Bizarrement, il ne s’est jamais saoulé, il détestait l’alcool et les drogues. Au début, le sexe à haute dose suffisait à lui procurer sa dose. Plus tard, il a fallu compter avec la bouffe. Il est devenu addict aux ice creams et aux hamburgers que des voisins lui envoyaient par dessus sa clôture comme à un singe.
La seule chose positive, à part l’amour qu’il portait à sa mère avec qui a a dormi très longtemps, c’est l’amitié qu’il a entretenue avec Christian Marquant et sa soeur Nadine Trintignant. Il venait souvent à Paris faire la bringue avec eux. Il a même tourné docilement le long métrage très bizarre de son ami, qui a fait un sacré flop.
Bref, ce livre n’est qu’une énumération factuelle de turpitudes et j’ai été bien déçue de voir qu’il n’y avait aucune analyse sur la fabrication du monstre, et que le niveau d’écriture était plutôt plat. Un livre de commande ? Il reste les ragots un peu salés qui amusent un temps. Après tout, pourquoi pas why not. Pas chien, l’auteur donne les noms. Et il ne balance pas que sur Brando.

Un si beau monstre de François Forestier, 2013, chez Albin Michel. 280 pages de name dropping.

Texte © dominique cozette

Il y a cent ans, 14.

14 s’appelle le dernier ouvrage de Jean Echenoz. Un petit roman concentré et fulgurant sur la grande et terrible guerre. Je ne suis pas une fan absolue d’Echenoz et j’ai été scotchée par ce « torchage » d’histoire où, en 124 pages écrites très gros — pour les vieux peut-être — il narre une histoire personnelle, une rivalité fraternelle, une guerre impitoyable et une vie qui continue, semble -t-il, paisiblement.
L’espoir, le fleur au fusil, les pantalons rouges qui ne vont pas, le barda, la pluie, le froid, les poux, les rats, les bêtes qui crèvent et pourrissent, les hommes qui explosent sous les tirs, les morceaux d’eux partout, les rêves d’avoir une jambe ou un bras ou la moitié du visage arrachés pour sortir de ce merdier… Et pourtant, les descriptions sont là, de la ferme, de la gare, des lieux divers, des gens, les images sont prégnantes, c’est peut-être aussi d’elles que naissent les émotions.
C’est balèze.

14 par Jean Echenoz aux Editions de Minuit, 2012. 124 pages

Texte © dominique cozette

Invitez-vous à la table de Warhol et Burroughs…

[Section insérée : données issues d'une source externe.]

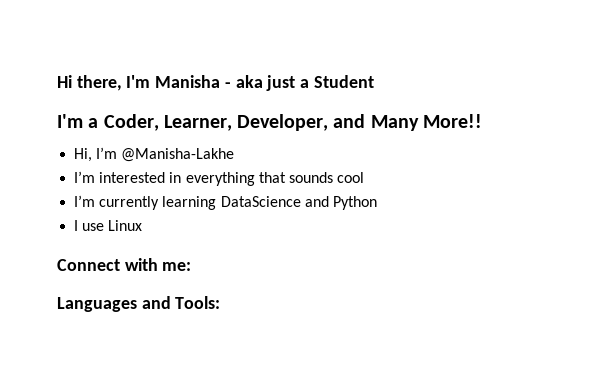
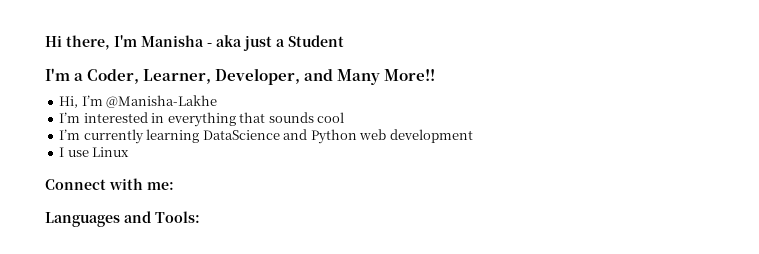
(377, 203) none -> [359,129,473,143] web development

… et je vous jure que vous allez vous marrer. La première conversation a lieu en février 80 au 65 Irving Street, près de la Factory. Elle réunit pour la première fois nos deux icônes qui deviendront amies, plus un journaliste de mode et l’instigateur de l’affaire, Victor Bockrisa. Et qu’est-ce qu’on raconte ? Rien de bien culturel, des gossips, des histoires de cul, des ragots sur les people, des considérations sur l’audace sexuelle des Anglaises et les dimensions de leur bite (sic) et de celle d’autres amis.
Le livre s’intitule Conversations et l’idée de Bockrisa, journaliste ayant travaillé à Interview puis à la Factory, était de se faire du fric en enregistrant des conversations avec des gens très en vue dans le milieu culturel et d’y inclure des photos de la scène. Pour faire un peu la nique à Truman Capote et à son style journalistique révolutionnaire.
Finalement, ça ne s’est pas réellement passé comme ça. Il a rallongé la sauce avec des anecdotes sur les uns et les autres, des choses intimes ou ordinaires plutôt intéressantes, drôles ou originales. En tout cas, la distance entre ces gloires et nous semblent définitivement abolies par ce point de vue. Les photos sont imprimées sur le même papier que le texte, et qui illustre exactement  : on y voit comment ils sont habillés, ce qu’il y a sur la table, quelle tête ils ont ce soir-là.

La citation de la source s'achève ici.